Task details = Each line below is to be repeated exactly; any picture is to be left out.
### Material shown ###
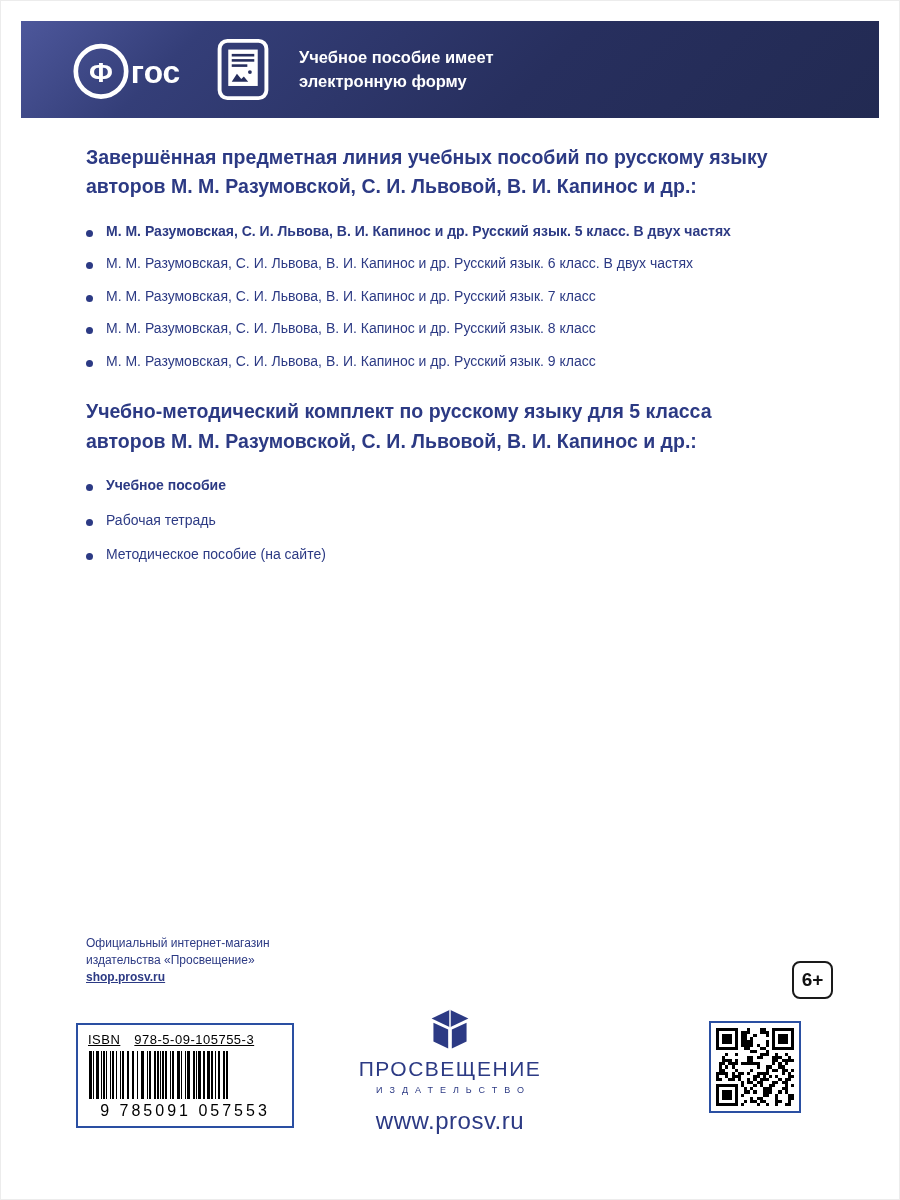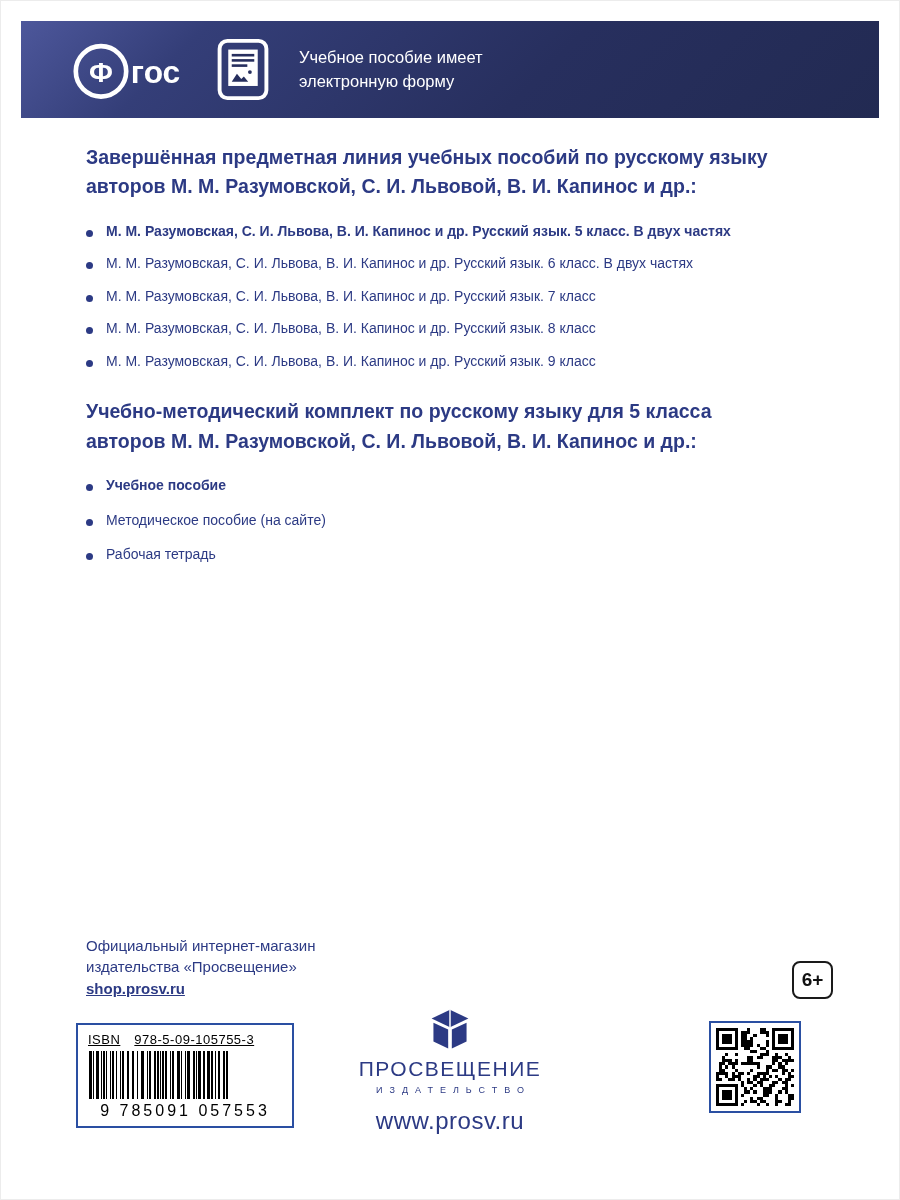--- a/index.html
+++ b/index.html
@@ -16,7 +16,7 @@
   .fgos-logo { flex:none; }
   .tablet-icon { flex:none; margin-left:6px; }
   .ebook-note {
-    color:#fff; font-weight:normal; font-size:16.5px; line-height:1.45;
+    color:#fff; font-weight:bold; font-size:16.5px; line-height:1.45;
     white-space:pre-line; margin-left:4px;
   }
 

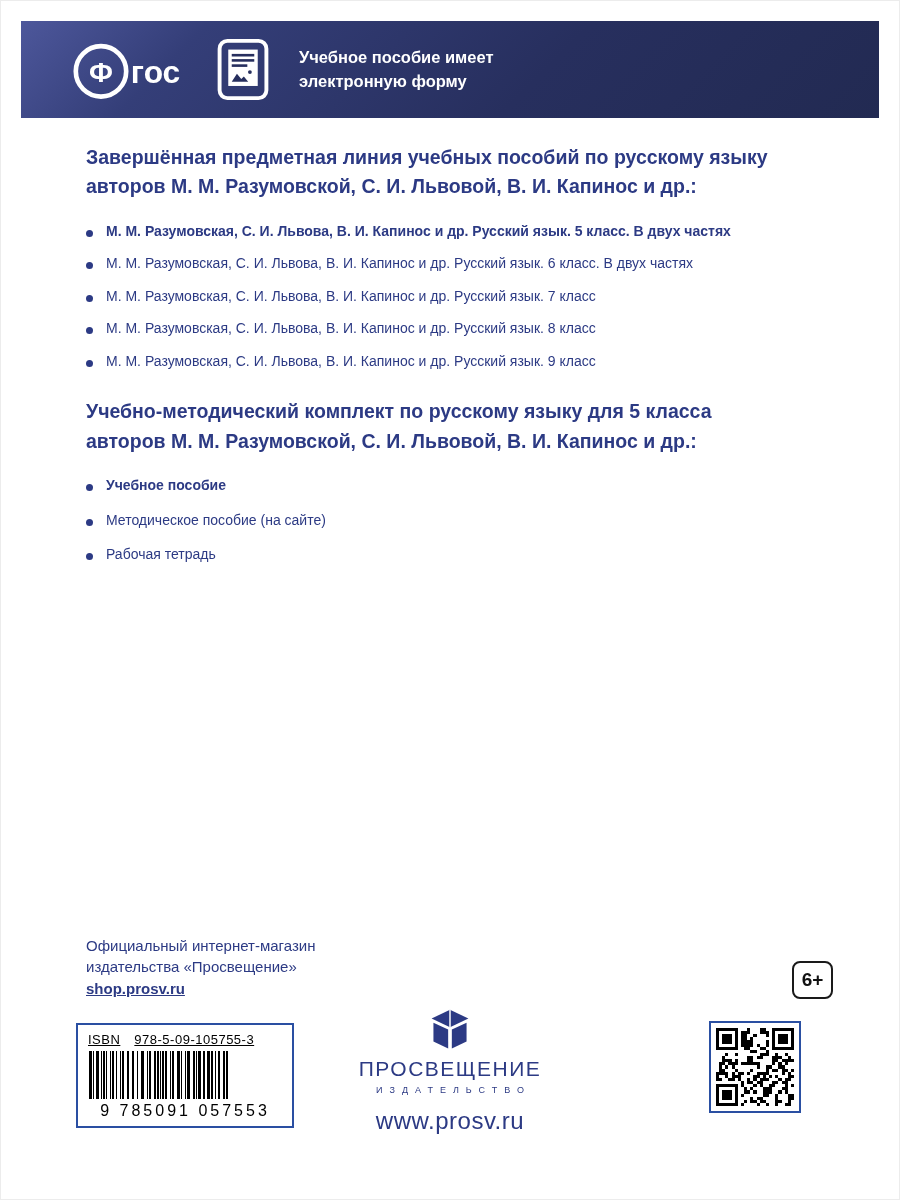--- a/index.html
+++ b/index.html
@@ -136,11 +136,11 @@
         </li>
         <li>
           <span class="dot"></span>
-          <span class="li-text">Методическое пособие (на сайте)</span>
+          <span class="li-text">Рабочая тетрадь</span>
         </li>
         <li>
           <span class="dot"></span>
-          <span class="li-text">Рабочая тетрадь</span>
+          <span class="li-text">Методическое пособие (на сайте)</span>
         </li>
       </ul>
     </div>

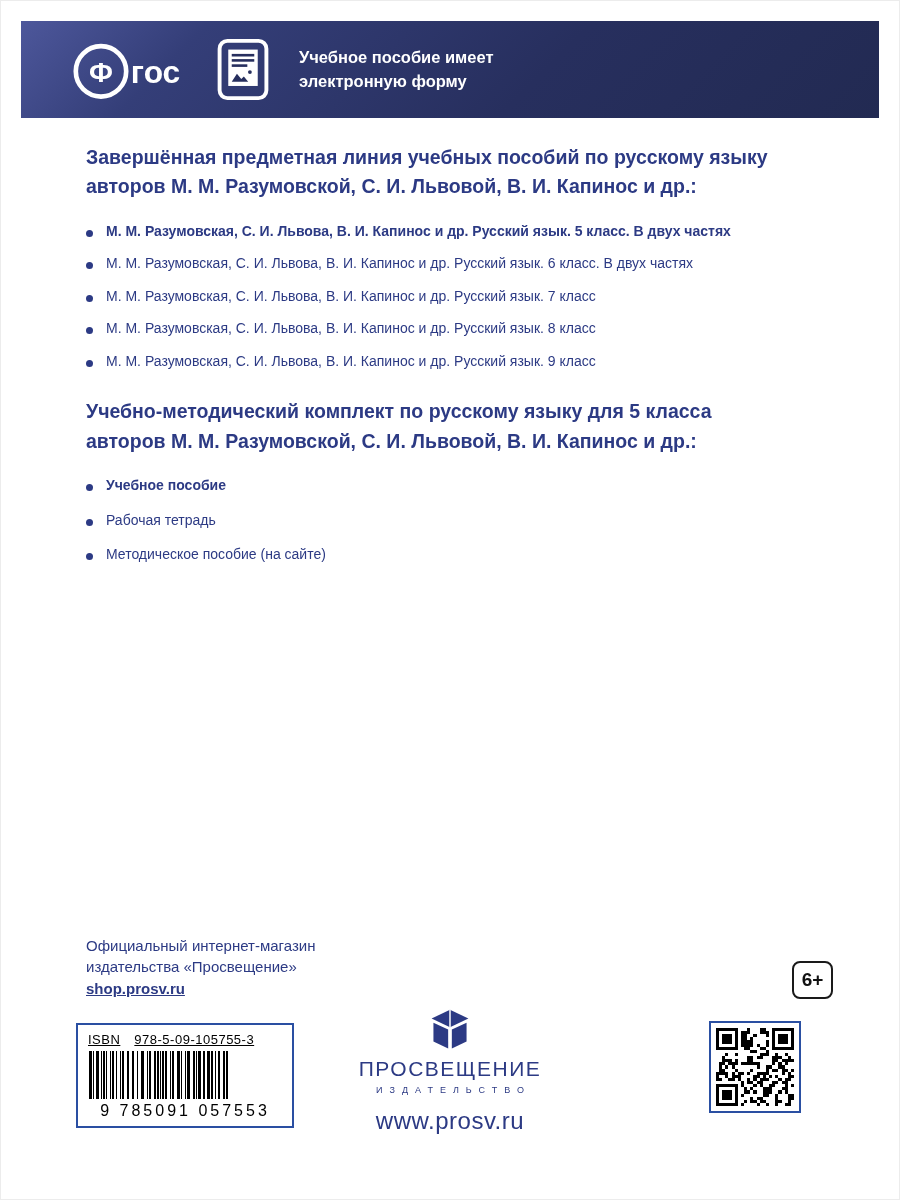--- a/index.html
+++ b/index.html
@@ -34,7 +34,7 @@
   ul.umk-list li { margin-bottom:15px;text-align:right; }
 
   
-  .shop { position:absolute; left:85px; top:934px; font-size:15px; line-height:1.42; color:var(--navy,#2c3a84); }
+  .shop { position:absolute; left:85px; top:934px; font-size:12px; line-height:1.42; color:var(--navy,#2c3a84); }
   .shop .shop-lines { white-space:pre-line; }
   .shop .shop-url { font-weight:bold;text-decoration:underline; }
###
Problem solution =
--- a/index.html
+++ b/index.html
@@ -16,7 +16,7 @@
   .fgos-logo { flex:none; }
   .tablet-icon { flex:none; margin-left:6px; }
   .ebook-note {
-    color:#fff; font-weight:normal; font-size:16.5px; line-height:1.45;
+    color:#fff; font-weight:bold; font-size:16.5px; line-height:1.45;
     white-space:pre-line; margin-left:4px;
   }
 

--- a/index.html
+++ b/index.html
@@ -136,11 +136,11 @@
         </li>
         <li>
           <span class="dot"></span>
-          <span class="li-text">Методическое пособие (на сайте)</span>
+          <span class="li-text">Рабочая тетрадь</span>
         </li>
         <li>
           <span class="dot"></span>
-          <span class="li-text">Рабочая тетрадь</span>
+          <span class="li-text">Методическое пособие (на сайте)</span>
         </li>
       </ul>
     </div>

--- a/index.html
+++ b/index.html
@@ -34,7 +34,7 @@
   ul.umk-list li { margin-bottom:15px;text-align:right; }
 
   
-  .shop { position:absolute; left:85px; top:934px; font-size:15px; line-height:1.42; color:var(--navy,#2c3a84); }
+  .shop { position:absolute; left:85px; top:934px; font-size:12px; line-height:1.42; color:var(--navy,#2c3a84); }
   .shop .shop-lines { white-space:pre-line; }
   .shop .shop-url { font-weight:bold;text-decoration:underline; }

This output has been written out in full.